Bahadır Tatlıöz bu yazın şarkısını yapmaya değil, yazı yeniden tanımlamaya soyundu. ‘Bu Yaz’ şarkısı sadece bir hit adayı değil; eski dost bir enerjinin, yeni bir döneme taşınmış hali. Kendi deyimiyle, eski tarzına dönerken ‘gerçek duygu’dan vazgeçmeden, müzikle her kuşağın gönlünde yer açmaya çalışıyor. Sohbet ettiğimiz Tatlıöz, yaz bitmeden yeni projelere imza atacak hatta gelecek yaz için hazır bile.
‘Bu Yaz’ sadece bir şarkı değil, yazın ruhunu taşıyan bir hikaye gibi. İlk kıvılcım nasıl ortaya çıktı?
Aslında ‘Bu Yaz’, benim eski tarzıma dönüş hikayemin ilk ürünü. Yıllardır insanlardan hep benzer mesajlar alıyordum: Takvim şarkımdaki gibi bir enerjiye ihtiyaç duyduklarını söylüyorlardı. Ben de onlara bu enerjiyi yeniden hediye etmek istedim. Üstelik bu tarzda üretmeye de devam edeceğim.
Hem söz hem müzik size ait. Yazı ve aşkı aynı potada eritirken sizi en çok besleyen duygu ne oldu?
Her zaman hayatı ve insanları gözlemledim. Kendi hayatımdan da ciddi anlamda ilham aldım. Yaşadığımız bu zorlu dönemde hepimizin en çok ihtiyaç duyduğu şeyler sevgi, aşk ve pozitif enerji. Bu duyguları merkeze alarak bir şarkı yazmak istediğinizde de sonuç, ‘Bu Yaz’ gibi bir şarkı oluyor.

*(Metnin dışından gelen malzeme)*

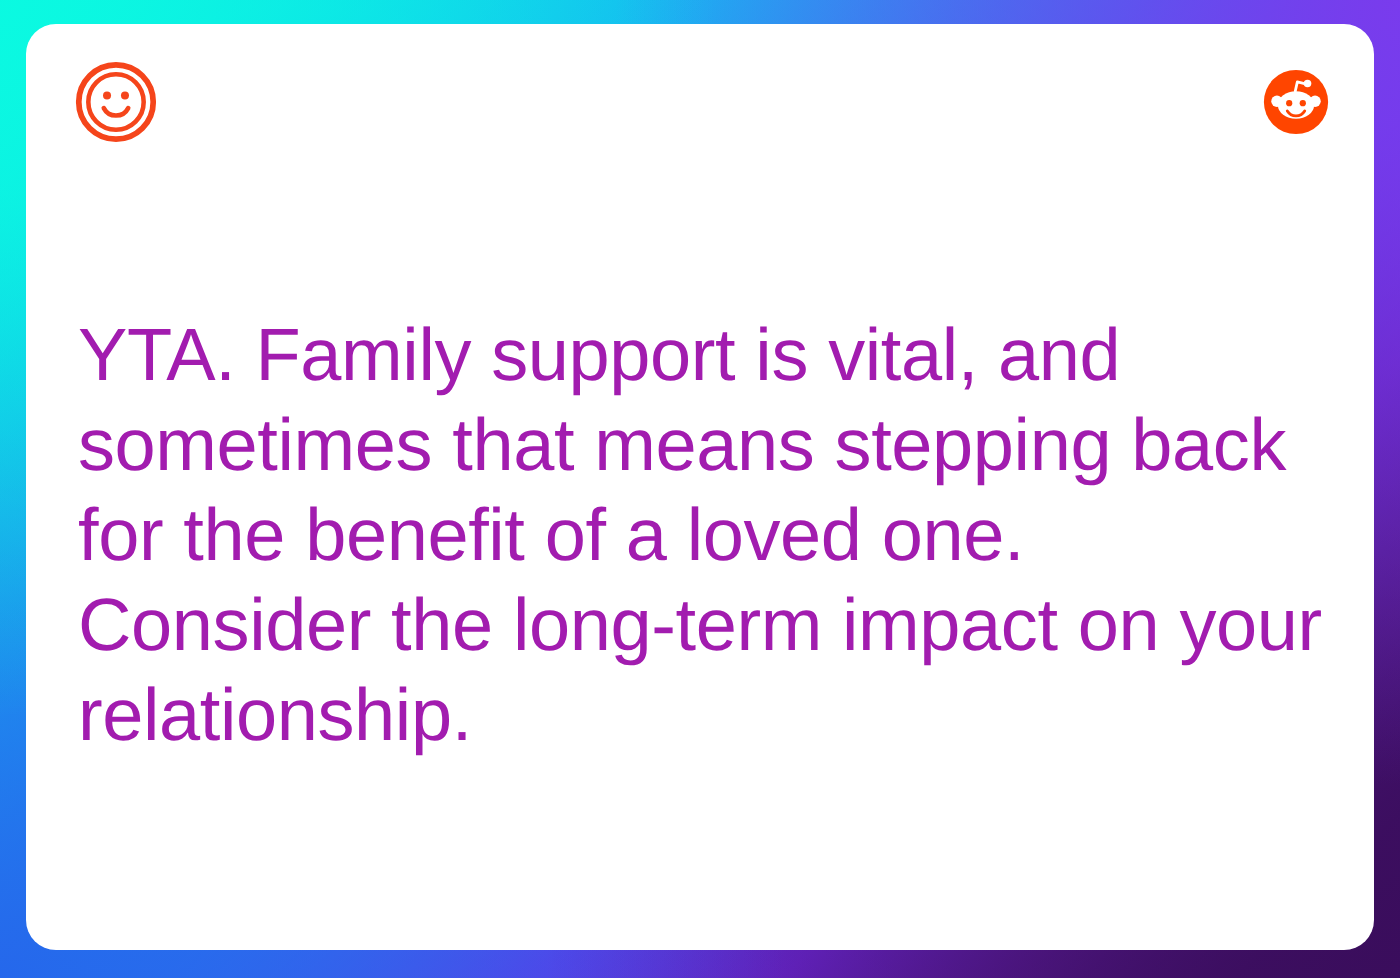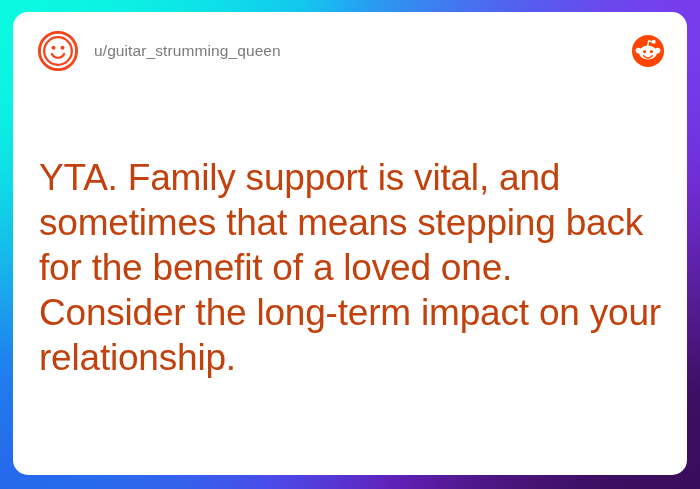--- a/index.html
+++ b/index.html
@@ -128,7 +128,6 @@
         </svg>
       </span>
 
-      <span class="username">u/guitar_strumming_queen</span>
 
       <span class="header-spacer"></span>
 

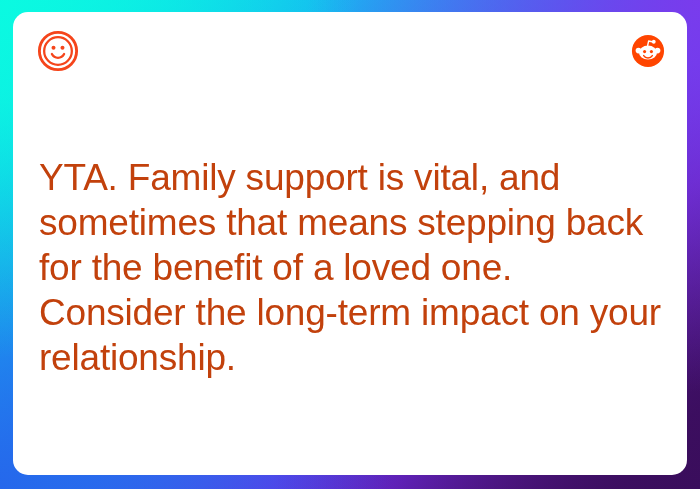--- a/index.html
+++ b/index.html
@@ -102,7 +102,7 @@
     margin: 0;
     font-size: 37px;
     line-height: 45px;
-    color: #c2410c;
+    color: #a21caf;
     letter-spacing: -0.2px;
     font-family: "Liberation Sans", sans-serif;
     font-weight: 400;

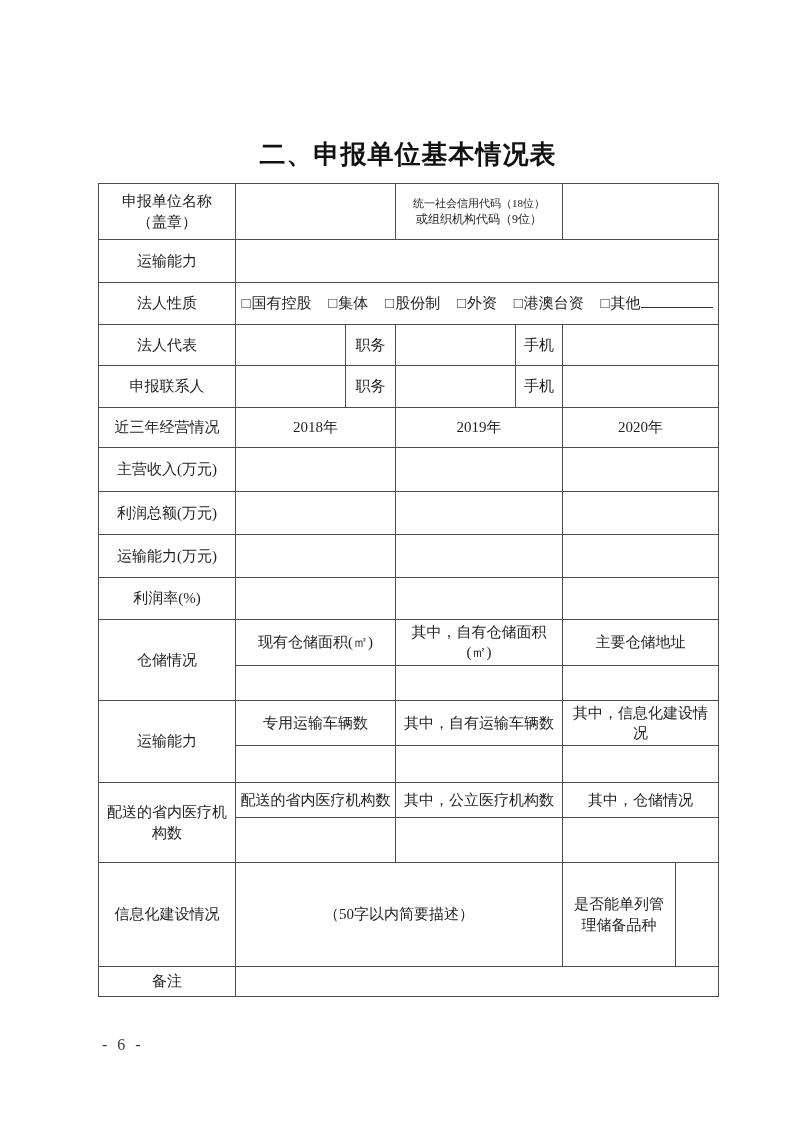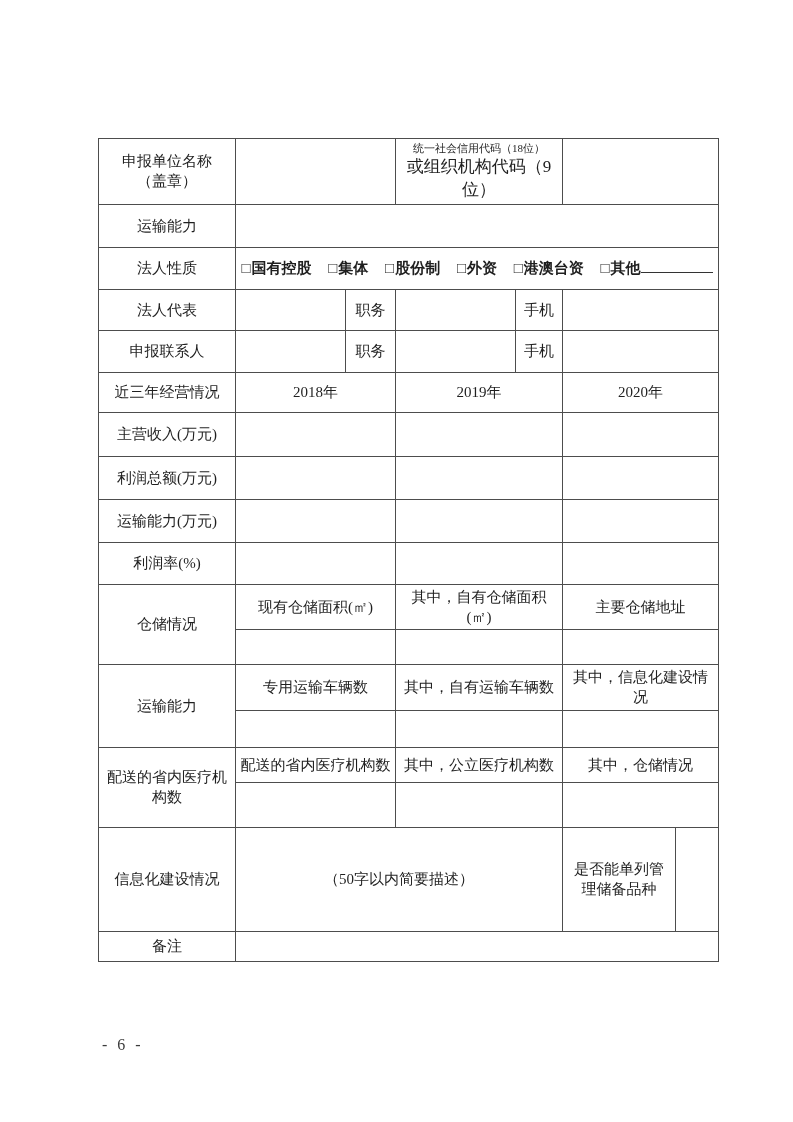--- a/index.html
+++ b/index.html
@@ -57,6 +57,7 @@
 
 <div class="sheet">
 
+  <div class="title">二、申报单位基本情况表</div>
 
   <table class="form">
     <colgroup>

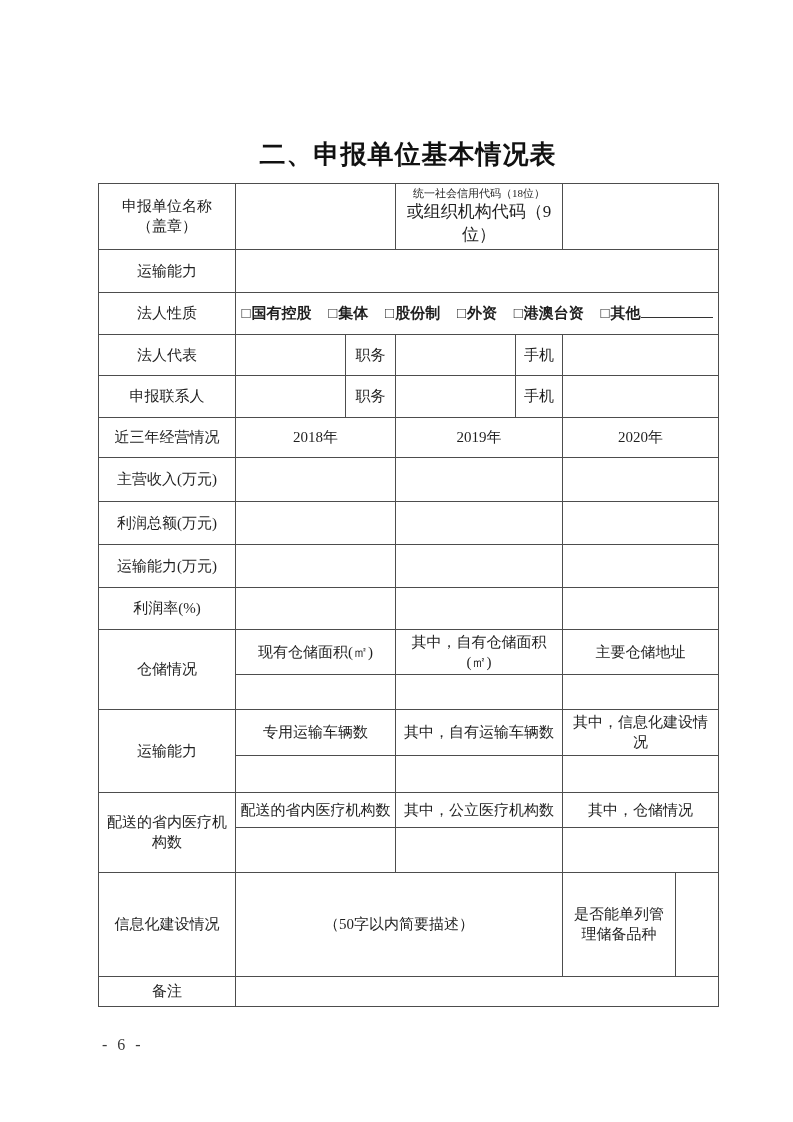--- a/index.html
+++ b/index.html
@@ -79,7 +79,7 @@
       <td colspan="2"></td>
       <td colspan="2" class="small">
         <div style="font-size:11px">统一社会信用代码（18位）</div>
-        <div style="font-size:17px">或组织机构代码（9位）</div>
+        <div style="font-size:12px">或组织机构代码（9位）</div>
       </td>
       <td colspan="2"></td>
     </tr>

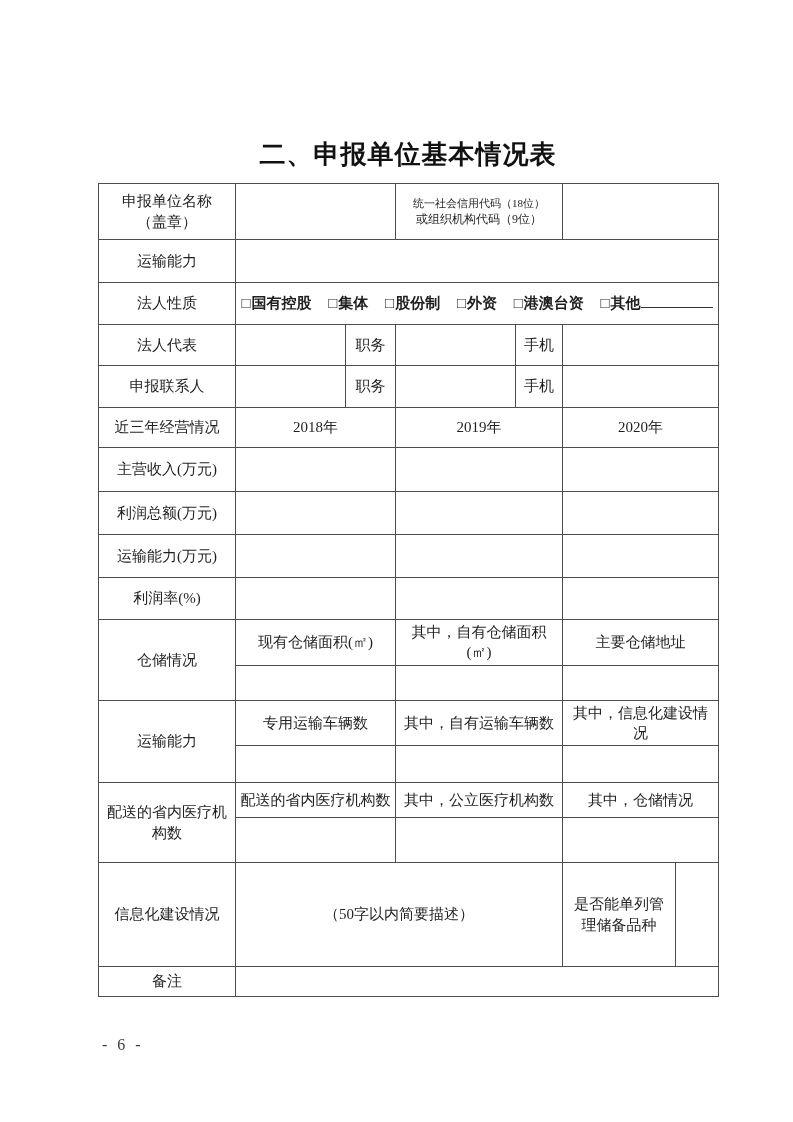--- a/index.html
+++ b/index.html
@@ -34,7 +34,7 @@
   td.lab { font-size:15px; }
   td.sub { font-size:13.5px; }
   td.small { font-size:14.5px; }
-  td.left { text-align:left; padding-left:10px; font-size:14px; white-space:nowrap;font-weight:bold; }
+  td.left { text-align:left; padding-left:10px; font-size:14px; white-space:nowrap; }
   .opt { margin-right:13px; white-space:nowrap; }
   .cb { margin-right:1px; }
   .fill-line {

Gitar, yaylılar, canlı çalgılar... İstanbul Strings ile çalışmak şarkıya ne kattı?
Ben müzikte mümkün olduğunca insan faktörüne yer vermeyi tercih ediyorum. İşin kolayına kaçmak, müzikal zenginliği ve duyguyu azaltıyor. İstanbul Strings başta olmak üzere her zaman aynı müzisyenlerle çalışmayı seviyorum. Bu bana bir çeşit totem gibi geliyor. Ayrıca her biriyle çalışmak, benim için ayrı bir keyif ve tat.
Back vokalde Aydın Kurtoğlu ve Bora Duran var. Gizli bir yaz boy band’i mi kuruyorsunuz? Şaka bir yana, grup müziği yeniden trend. Talep gelse, yaklaşımınız ne olurdu?
Her iki isim de sosyal hayatımda çok yakın arkadaşlarım ve çok sevip saydığım müzisyenler. Duygu çeşitliliğinin, müziğe samimiyet ve renk kattığına inanıyorum. Bugüne kadar birçok projemde bunun örneklerini görebilirsiniz. Grup fikrine yalnızca proje bazlı sıcak bakabilirim ama kalıcı bir kariyer planlaması olarak bana pek uygun bir yol değil.
Şarkının kapak görselinde elinle telefon işareti yapıyorsunuz. Ama Z kuşağı artık onu öyle yapmıyor. Kuşak farkını müzikte nasıl aşıyorsunuz?
O kuşak farkını vücut diliyle kapatmak gibi bir derdim yok. Her kuşağın kendine özgü bir vücut dili olmalı zaten. Ancak müziğimle o farkı, farkında olmadan kapattığımı düşünüyorum. ‘Bu Yaz’ın sosyal medyada 18 yaş altı gençler üzerindeki etkisi de bunun bir kanıtı. Beni ilgilendiren tek şey, müziğimle her yaş grubunun gönlünde yer edinebilmek.
Müzik endüstrisi dijitalleştikçe, sizi hala sahici olan neyi korumaya çalışıyorsunuz?
Ben insan faktörünü ve gerçek duyguyu koruma prensibiyle çalışıyorum. Sahici olan şey; insanın, hayatın dokunduğu ve temas ettiği şeylerdir. Yapay zeka ile şarkı veya aranje yapmak gibi bir niyetim yok. Konuya hakim olmadığım için değil; aksine oldukça hakimim ve istediğim gibi kullanma becerisine de sahibim. Ancak samimi duyguların gelecek nesillere aktarılması gerektiğine inanıyorum. Bu yüzden üzerime düşen etik sorumlulukları unutmuyorum.
Neler bekliyor bizi?
Bu yaz için iki projem daha yolda. Gelecek yaza belki on şarkı bile çıkar. Üretmeye ve insanlarla buluşmaya hız kesmeden devam edeceğim.